If you enjoyed this site, please consider donating $3. Any amount is appreciated. Thanks!

How To Write A Emacs Major Mode For Syntax Coloring

Xah Lee, 2008-11, 2009-12-10

This page gives a practical example of writing a emacs major mode to do syntax coloring of your own language. You should have few months experience of coding emacs lisp.

The Problem

Your company uses its own in-house language. You want to write a major mode for that language, so that the keywords of the language will be highlighted.

Solution

Suppose your language source code looks like this:

Sin[x]^2 + Cos[y]^2 == 1
Pi^2/6 == Sum[1/x^2,{x,1,Infinity}]

You want the words “Sin”, “Cos”, “Sum”, colored as functions, and “Pi” and “Infinity” colored as constants.

Here's how you define the mode:

(setq myKeywords 
 '(("Sin\\|Cos\\|Sum" . font-lock-function-name-face)
   ("Pi\\|Infinity" . font-lock-constant-face)
  )
)

(define-derived-mode math-lang-mode fundamental-mode
  (setq font-lock-defaults '(myKeywords))
  (setq mode-name "math lang")
)

The string “"Sin\\|Cos\\|Sum"” is a regex, the “font-lock-function-name-face” is a pre-defined variable that holds the value for the default font face used for function keywords.

The line “define-derived-mode” defines your mode, named math-lang-mode, based on the fundamental-mode (which is the most basic mode). The line (setq font-lock-defaults '(myKeywords)) sets up the syntax highlighting for your mode.
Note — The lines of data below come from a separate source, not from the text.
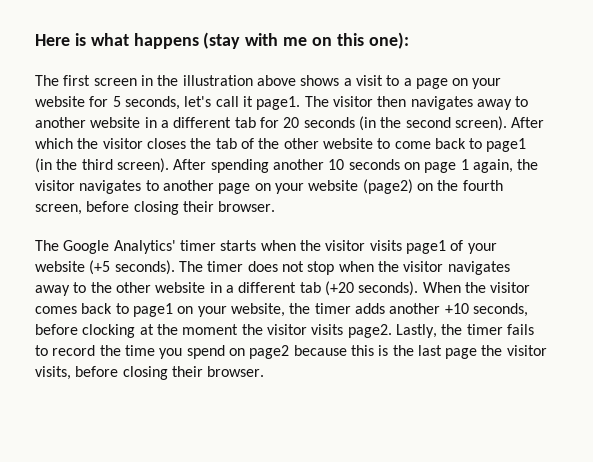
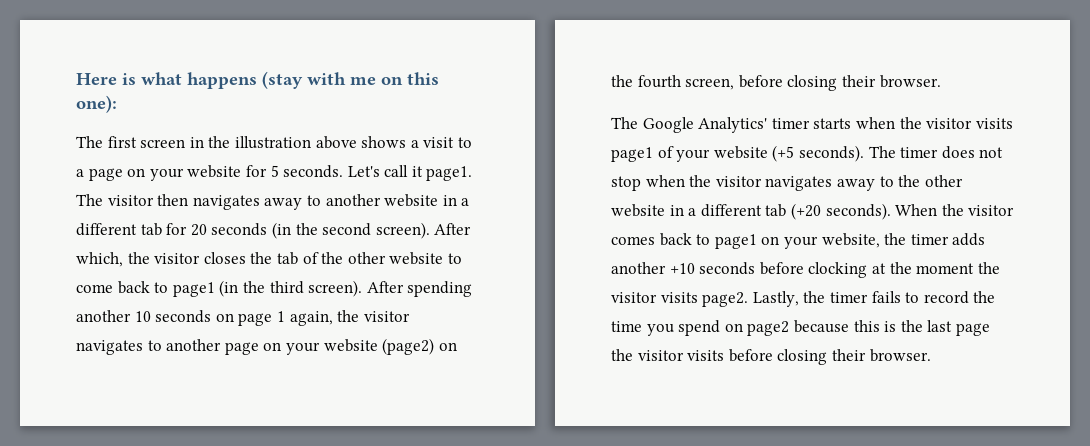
- The first screen in the illustration above shows a visit to a page on your website for 5 seconds, let's call it page1.
+ The first screen in the illustration above shows a visit to a page on your website for 5 seconds. Let's call it page1.
- After which the visitor closes the tab of the other website to come back to page1 (in the third screen).
+ After which, the visitor closes the tab of the other website to come back to page1 (in the third screen).
- When the visitor comes back to page1 on your website, the timer adds another +10 seconds, before clocking at the moment the visitor visits page2.
+ When the visitor comes back to page1 on your website, the timer adds another +10 seconds before clocking at the moment the visitor visits page2.
- Lastly, the timer fails to record the time you spend on page2 because this is the last page the visitor visits, before closing their browser.
+ Lastly, the timer fails to record the time you spend on page2 because this is the last page the visitor visits before closing their browser.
The line “(setq mode-name "math lang")” gives the mode a name to be displayed on the status line. otherwise it'll show as “*invalid*”.

That's all there is to it. Now, when you invoke “math-lang-mode”, emacs will now syntax color the buffer's text. (you must have font-lock-mode on, if not, do “Alt+x font-lock-mode”.) Here's what it looks like:

Sin[x]^2 + Cos[y]^2 == 1
Pi^2/6 == Sum[1/x^2,{x,1,Infinity}]

O My GOD, Emacs is beautiful!

Hundreds Of Keywords

Typically, a language may have hundreds of keywords. Elisp provide a way to generate regex for your keywords.

Suppose you are writing a mode for the Linden Scripting Language, which has close to ~553 keywords. Here's a example of how to code it.

;; define several class of keywords
(defvar mylsl-keywords
  '("break" "default" "do" "else" "for" "if" "return" "state" "while")
  "LSL keywords.")

(defvar mylsl-types
  '("float" "integer" "key" "list" "rotation" "string" "vector")
  "LSL types.")

(defvar mylsl-constants
  '("ACTIVE" "AGENT" "ALL_SIDES" "ATTACH_BACK")
  "LSL constants.")

(defvar mylsl-events
  '("at_rot_target" "at_target" "attach")
  "LSL events.")

(defvar mylsl-functions
  '("llAbs" "llAcos" "llAddToLandBanList" "llAddToLandPassList")
  "LSL functions.")

In the above, first we define several lists, each one is a class of keywords in the language. Note that the keyword list in the above is truncated. Each list can have hundreds of keywords.

;; create the regex string for each class of keywords
(defvar mylsl-keywords-regexp (regexp-opt mylsl-keywords 'words))
(defvar mylsl-type-regexp (regexp-opt mylsl-types 'words))
(defvar mylsl-constant-regexp (regexp-opt mylsl-constants 'words))
(defvar mylsl-event-regexp (regexp-opt mylsl-events 'words))
(defvar mylsl-functions-regexp (regexp-opt mylsl-functions 'words))

In the above, we generate the regex for each keyword class, using the built-in function “regexp-opt”. We gave regexp-opt a second optional argument “'words”. This will create a regex that also match on word boundary. So that, when a word is contained inside a longer word, it will not be highlighted. (For example, “for” is usually a keyword for looping, but if you have a user created function named “inform”, you don't want part of the word colored as “for”.)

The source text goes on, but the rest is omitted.